LIKE AVEN WHITTINGTON, the Staplcotn chairman who succeeded him in 1986, Woods E. Eastland divided his early days between the Mississippi Delta and Washington, DC, where his father James 0. Eastland represented Mississippi in the Senate beginning in 1941 until his retirement in 1978.

Woods E. Eastland.

Woods E. Eastland

Except for two years as a naval officer from 1970 until 1972 and another two year stint from 1972 to 1974 as a Jackson attorney and law school professor, the job Woods Eastland took running Staplcotn was his first ever off the 5,000 acre family farm west of Doddsville, MS.

As president and CEO of Staplcotn he manages 160 full- time and 250 seasonal employees and guided Staplcotn to become the second largest privately held business in Mississippi with annual revenues in excess of $700 million. In 1995, Staplcotn marketed 1,756,000 bales, or about 1l percent of all the cotton grown in the United States.

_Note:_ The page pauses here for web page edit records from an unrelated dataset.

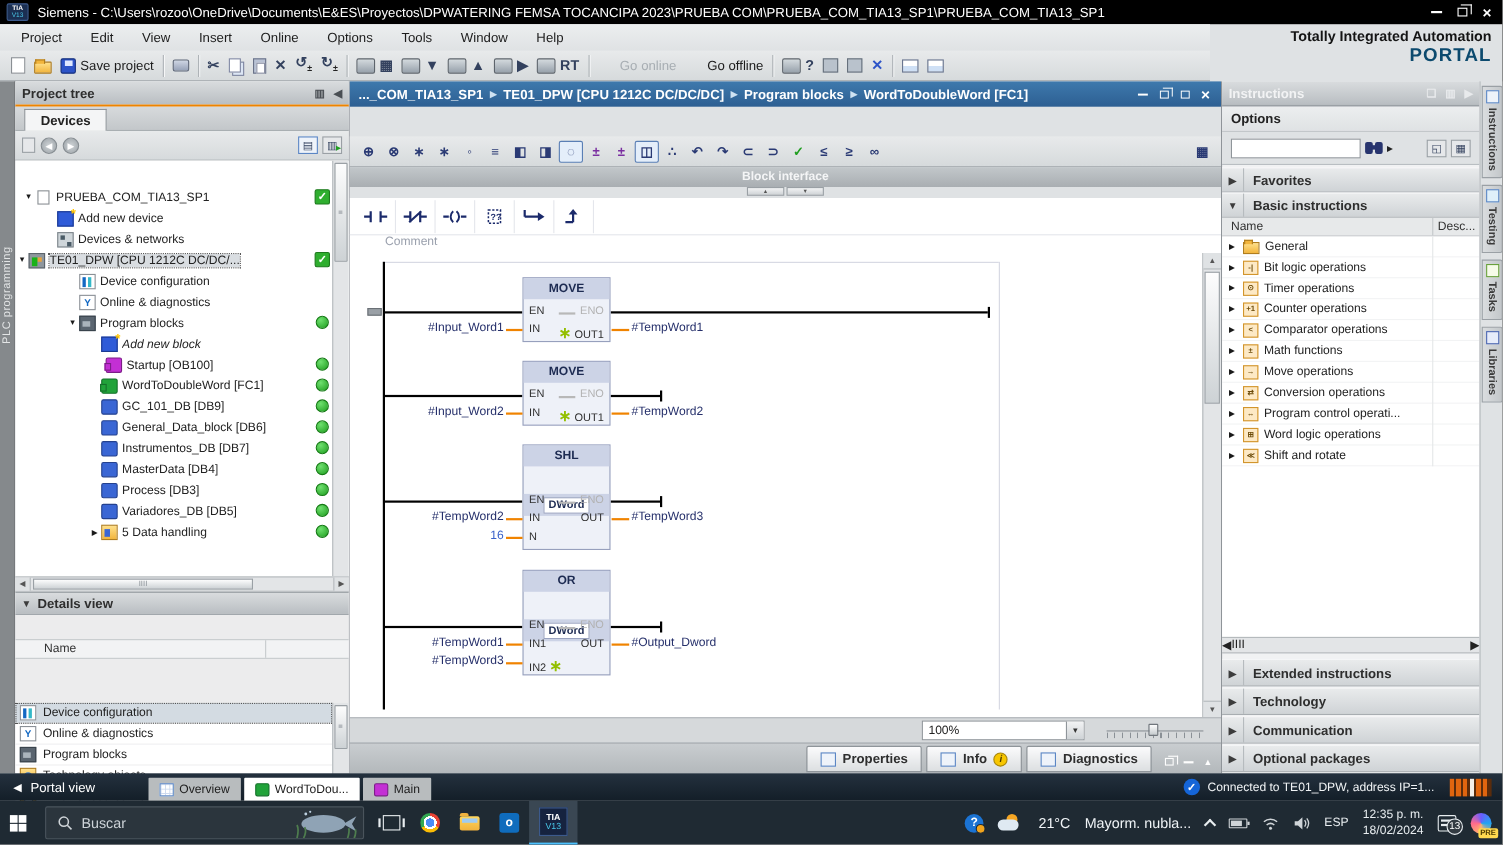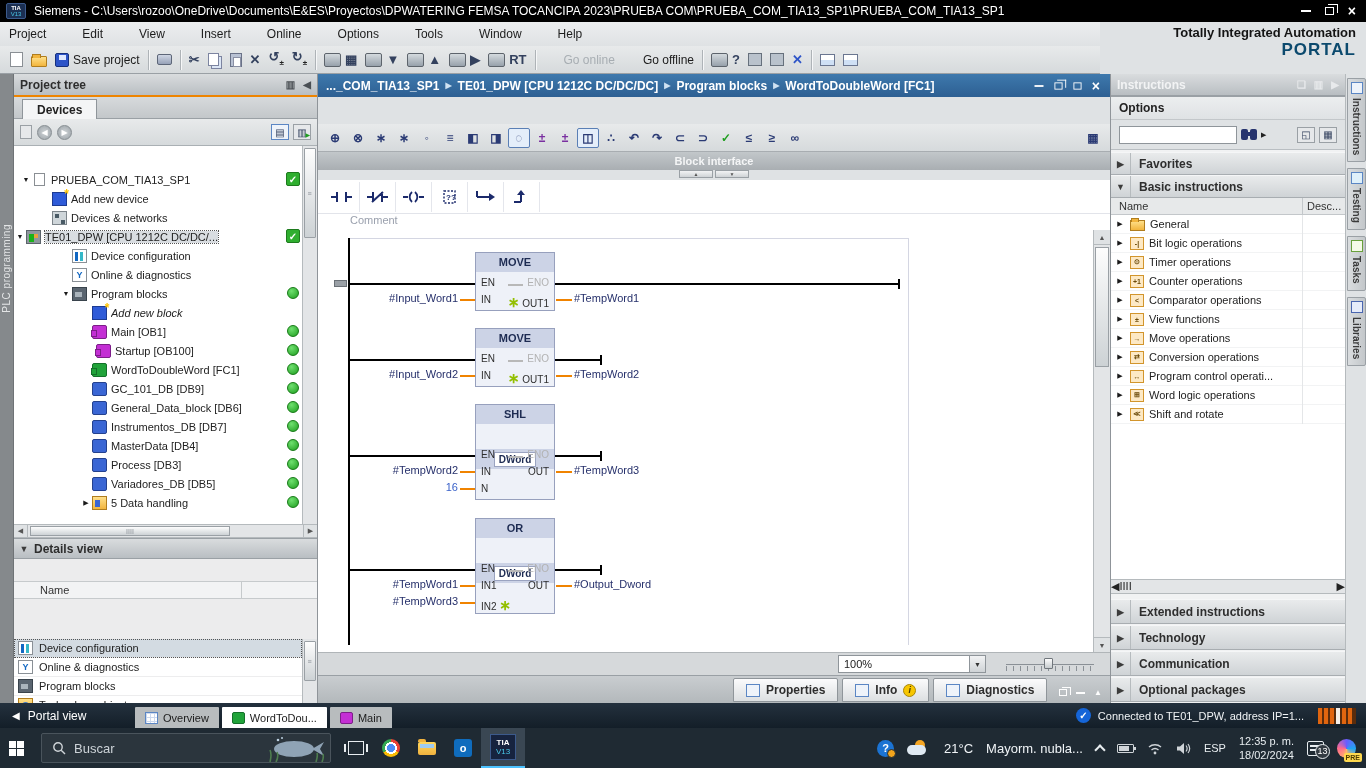--- a/index.html
+++ b/index.html
@@ -16,21 +16,21 @@
   .titlebar .ttext{font-size:12px;white-space:nowrap;overflow:hidden;flex:1;}
   .wc{display:flex;align-items:center;gap:14px;padding-right:4px;}
   .ic-min{width:10px;height:2px;background:#fff;display:inline-block;}
   .ic-restore{width:9px;height:8px;border:1px solid #fff;position:relative;display:inline-block;}
   .ic-restore::after{content:"";position:absolute;left:2px;top:-4px;width:9px;height:8px;border:1px solid #fff;border-bottom:none;border-left:none;}
   .ic-close{color:#fff;font-size:14px;font-weight:bold;line-height:10px;}
   .ic-max{width:9px;height:8px;border:1px solid #fff;display:inline-block;}
 
   
   .menubar{position:absolute;left:0;top:22px;width:1100px;height:24px;display:flex;align-items:center;
-    gap:18px;background:linear-gradient(#eceeef,#dfe2e4);}
+    padding-left:10px;gap:8px;background:linear-gradient(#eceeef,#dfe2e4);}
   .menubar span{padding:3px 9px;font-size:12px;color:#1c1c1c;}
   .toolbar{position:absolute;left:0;top:46px;width:1100px;height:28px;display:flex;align-items:center;
     padding-left:6px;background:linear-gradient(#e8eaeb,#d6dadc);border-bottom:1px solid #9aa0a5;}
   .tbi{height:24px;display:flex;align-items:center;gap:4px;padding:0 4px;border-radius:2px;}
   .tbi .lbl{font-size:12px;color:#1c1c1c;}
   .tbi.dis .lbl{color:#9aa1a7;}
   .tbi.dis{opacity:.8;}
   .tsep{width:1px;height:20px;background:#aeb3b7;box-shadow:1px 0 0 #f6f7f8;margin:0 4px;}
   .g{font-size:13px;color:#33415e;font-weight:bold;line-height:14px;}
   .g .sub{font-size:8px;vertical-align:sub;color:#222;}
@@ -495,26 +495,20 @@
             <span class="exp">▼</span>
             <span class="ti ti-pblocks"></span>
             <span class="lab">Program blocks</span>
             <span class="st st-dot"></span>
           </div>
           <div class="trow" style="padding-left: 66px; font-style: italic;">
             <span class="exp"></span>
             <span class="ti ti-add-block"></span>
             <span class="lab">Add new block</span>
           </div>
-          <div class="trow" style="padding-left: 66px;">
-            <span class="exp"></span>
-            <span class="ti ti-ob"></span>
-            <span class="lab">Main [OB1]</span>
-            <span class="st st-dot"></span>
-          </div>
           <div class="trow" style="padding-left: 70px;">
             <span class="exp"></span>
             <span class="ti ti-ob"></span>
             <span class="lab">Startup [OB100]</span>
             <span class="st st-dot"></span>
           </div>
           <div class="trow" style="padding-left: 66px;">
             <span class="exp"></span>
             <span class="ti ti-fc"></span>
             <span class="lab">WordToDoubleWord [FC1]</span>
@@ -894,21 +888,21 @@
           <span>Counter operations</span>
         </div>
         <div class="inrow">
           <span class="exp">▶</span>
           <span class="ibox">&lt;</span>
           <span>Comparator operations</span>
         </div>
         <div class="inrow">
           <span class="exp">▶</span>
           <span class="ibox">±</span>
-          <span>View functions</span>
+          <span>Math functions</span>
         </div>
         <div class="inrow">
           <span class="exp">▶</span>
           <span class="ibox">→</span>
           <span>Move operations</span>
         </div>
         <div class="inrow">
           <span class="exp">▶</span>
           <span class="ibox">⇄</span>
           <span>Conversion operations</span>

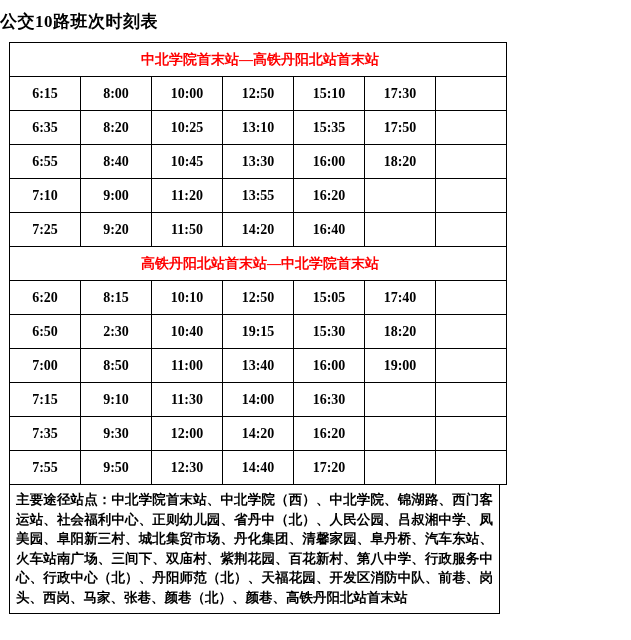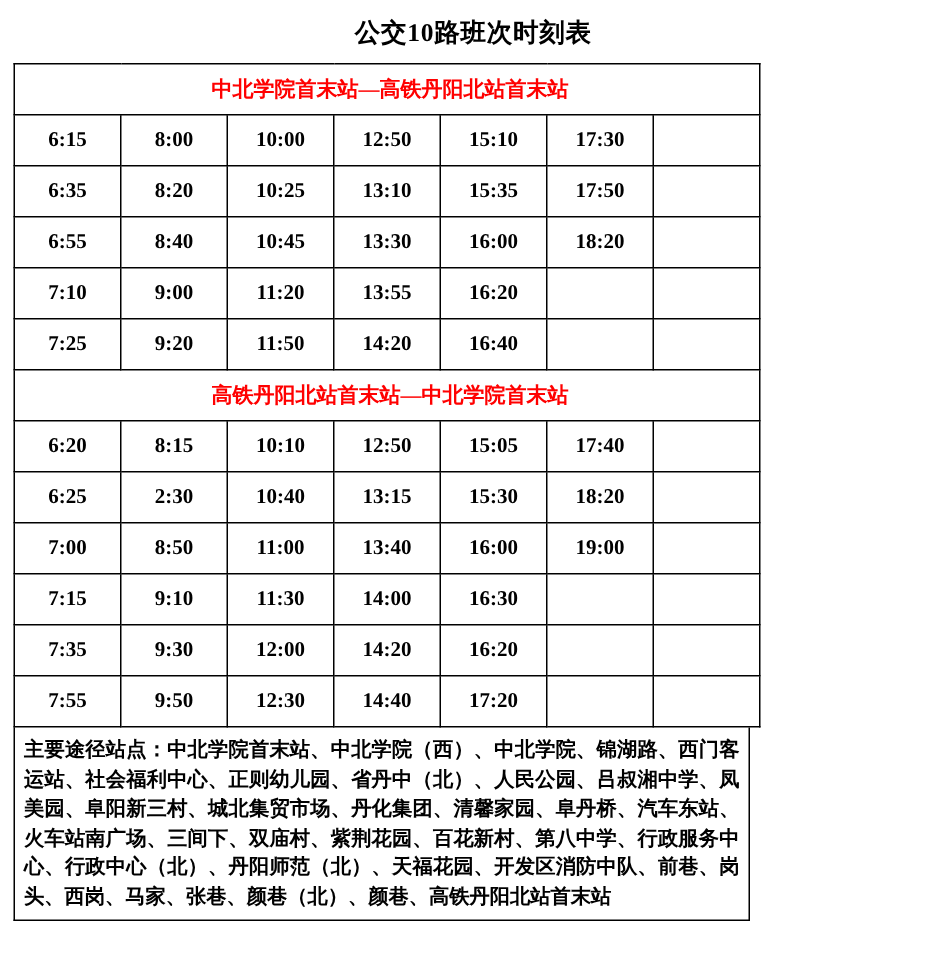--- a/index.html
+++ b/index.html
@@ -12,21 +12,20 @@
     background: #ffffff;
     font-family: "Liberation Serif", serif;
     color: #000000;
   }
   .page {
     width: 631px;
     box-sizing: border-box;
     padding: 0;
   }
   .title {
-    text-align: center;
     font-size: 17px;
     font-weight: bold;
     padding: 10px 0 9px 0;
     letter-spacing: 0.5px;
   }
   table.sched {
     border-collapse: collapse;
     width: 498px;
     margin: 0 9px;
     table-layout: fixed;
@@ -133,24 +132,24 @@
       <tr>
         <td>6:20</td>
         <td>8:15</td>
         <td>10:10</td>
         <td>12:50</td>
         <td>15:05</td>
         <td>17:40</td>
         <td class="empty"></td>
       </tr>
       <tr>
-        <td>6:25</td>
+        <td>6:50</td>
         <td>2:30</td>
         <td>10:40</td>
-        <td>13:15</td>
+        <td>19:15</td>
         <td>15:30</td>
         <td>18:20</td>
         <td class="empty"></td>
       </tr>
       <tr>
         <td>7:00</td>
         <td>8:50</td>
         <td>11:00</td>
         <td>13:40</td>
         <td>16:00</td>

But Woods Eastland really wouldn't mind being back on the farm. For the son of a longtime U. S. Senator, this job was an opportunity to see what he could do, to step out of the long shadow cast by his powerful father.

"I think farming life is unsurpassed," he said. "It's in harmony with nature. Your fate is controlled by nature. I enjoyed every day of it."

Although he grew up close to power, Eastland never considered a career in politics. "I think that's the worst life in the world. My father was gone at least every other weekend. I really never knew him until I grew up," he said.

Eastland was born January 7,1945 in Doddsville, MS. He graduated from Vanderbilt University with a BA in 1967 and from the University of Mississippi School of Law in 1970.

In the early 1880s, Scott County drug store proprietor Oliver Eastland was the first of his family to purchase farmland in the Delta. His son, Woods Caperton Eastland, operated that farm and also traveled back and forth to Scott County to practice law.

Woods Eastland is on the board of managers of the Memphis Branch of the Federal Reserve Bank of St. Louis, vice president of National Cotton Council and of AMCOT, a director of Mississippi Chemical Corporation and of Delta Council and past president and past chairman of Cotton Council international.

He and his wife, the former Lynn Wood of Hollandale, live in Indianola, MS, and are the parents of a daughter, Lane, and a son, Brad.